You won’t believe some of the strange uses for animals in warfare!

Before the development of modern mechanized machinery, animals played an important role in warfare. As any schoolchild knows, Genghis Khan and his rampaging hordes of Mongols managed to build the largest land empire ever known from the back of a horse.

Elephants also had some strange uses by warring cultures throughout antiquity and they continued to be used in combat in some parts of the world such as Thailand and Vietnam right up until the 19th century.

Here we have compiled a list of animals that have been used for warfare in sometimes ingenious, sometimes weird and sadly a lot of times cruel ways.

Strange Use
Photo by KaTci at Shutterstock

Spy cat

As far as bad ideas go with animals and warfare, this strange use comes near the top of the list. The person who devised this plan has clearly never spent more than thirty seconds in the company of our feline friends.

The concept was put forward in the 1960’s by the always reliable CIA. Their proposal, known as ‘Acoustic Kitty’, was to use cats as listening devices. The idea was to have the strange use of microphones implanted in their ear canals and radio transmitters in the base of their skulls.

They would then be let loose at the desired location, whether that be a Soviet embassy or the Kremlin itself, and would just wander about eavesdropping on conversations between hopefully high value targets that might just inexplicably happen to be openly discussing state secrets.

The CIA reportedly sank close to $20 million in to this ‘definitely going to fall at the first hurdle’ project and sure enough, guess what happened next? The test phase didn’t exactly provide the results they were hoping for.

The public would have to wait until the documents were declassified in 2001 to find out just how successful the Acoustic Kitty was in its efforts gather vital intel to ultimately help the United States win the Cold War. Spoiler alert, it didn’t go well.

In its very first deployment and strange use, Acoustic Kitty’s mission, should he chose to accept it, was to eavesdrop on two men in a park outside the Soviet compound on Wisconsin Avenue in Washington, D.C. Minutes after entering the world of feline espionage…..

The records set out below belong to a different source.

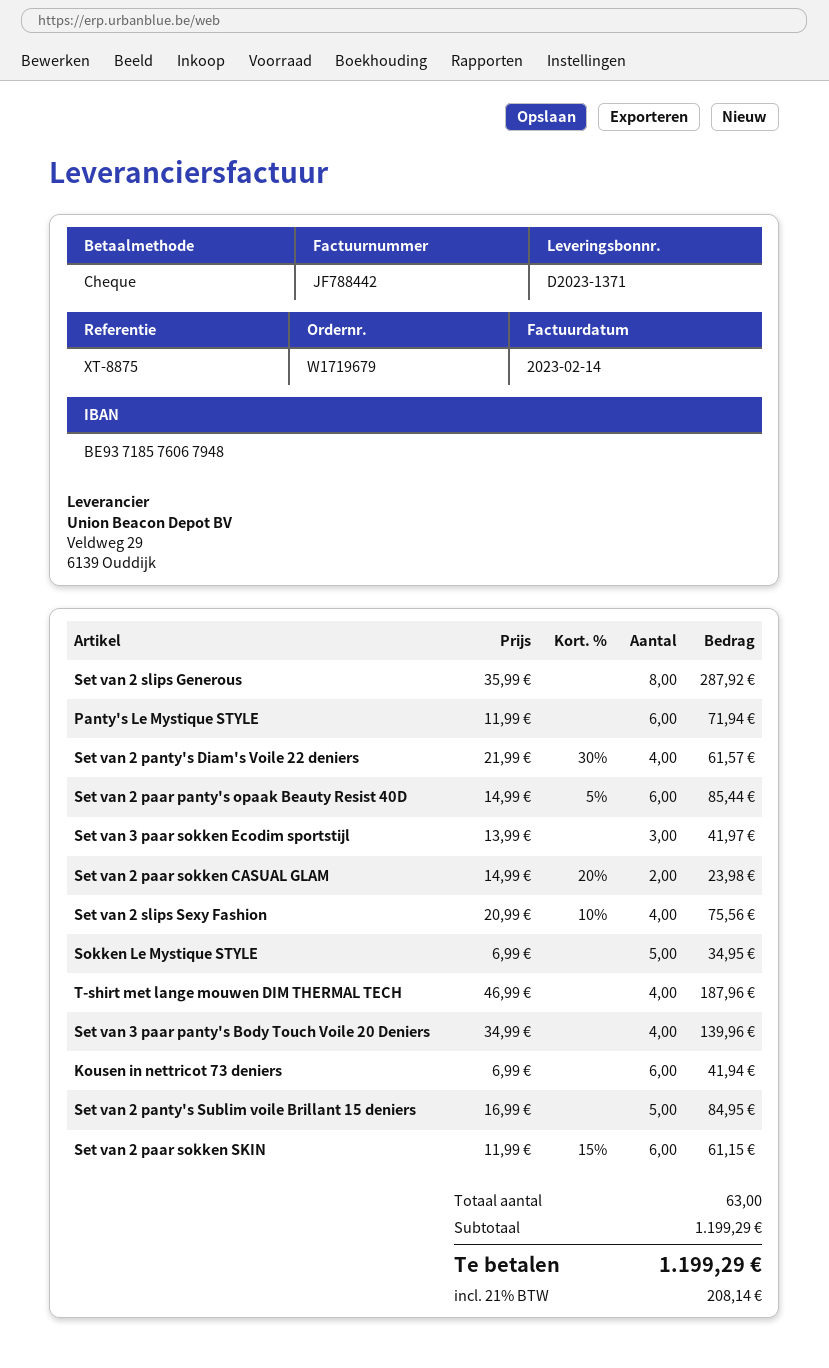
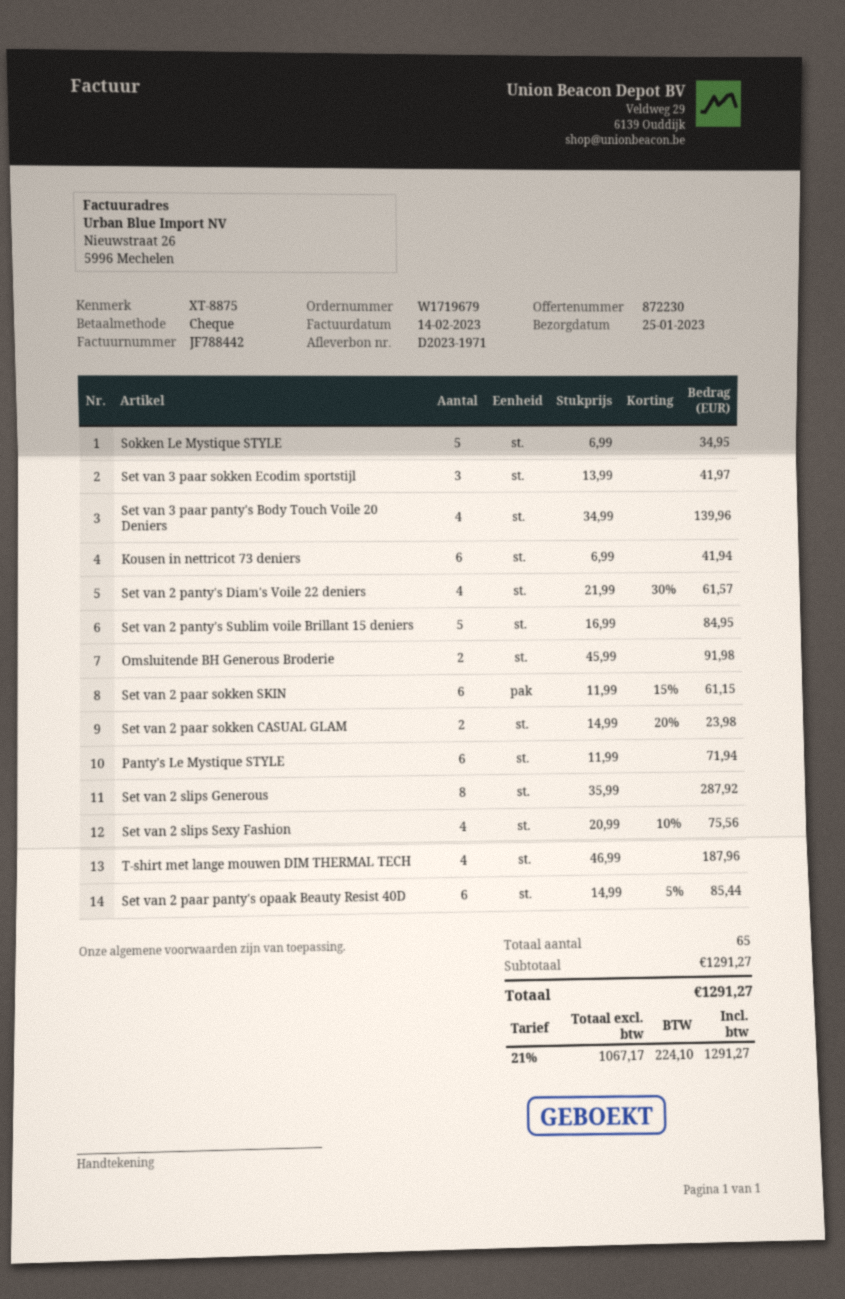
delivery note number: D2023-1371 -> D2023-1971
Omsluitende BH Generous Broderie: none -> 2 x 45.99 = 91.98
total quantity: 63 -> 65
subtotal: 1199.29 -> 1291.27
tax: 21% = 208.14 -> 21% = 224.10
total: 1199.29 -> 1291.27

It ran out in to the middle of the road and was immediately struck, and sadly killed, by a passing taxi. Suffice to say, the CIA weren’t going to see any of that $20 million any time soon.

The right to arm bears

After their liberation from a Siberian labor camp during the Nazi invasion of Russia in 1942, little did the 22nd Polish Supply Brigade know as they began a long trek south toward Persia, they would be adding a larger than life character to their ranks, one larger than any man in their troop.

At a railroad station in Hamadan, Iran, on 8 April 1942, the Polish soldiers encountered a young Iranian boy who had found a bear cub whose mother had been shot by hunters. The men would buy the cub, feeding it with condensed milk from a vodka bottle.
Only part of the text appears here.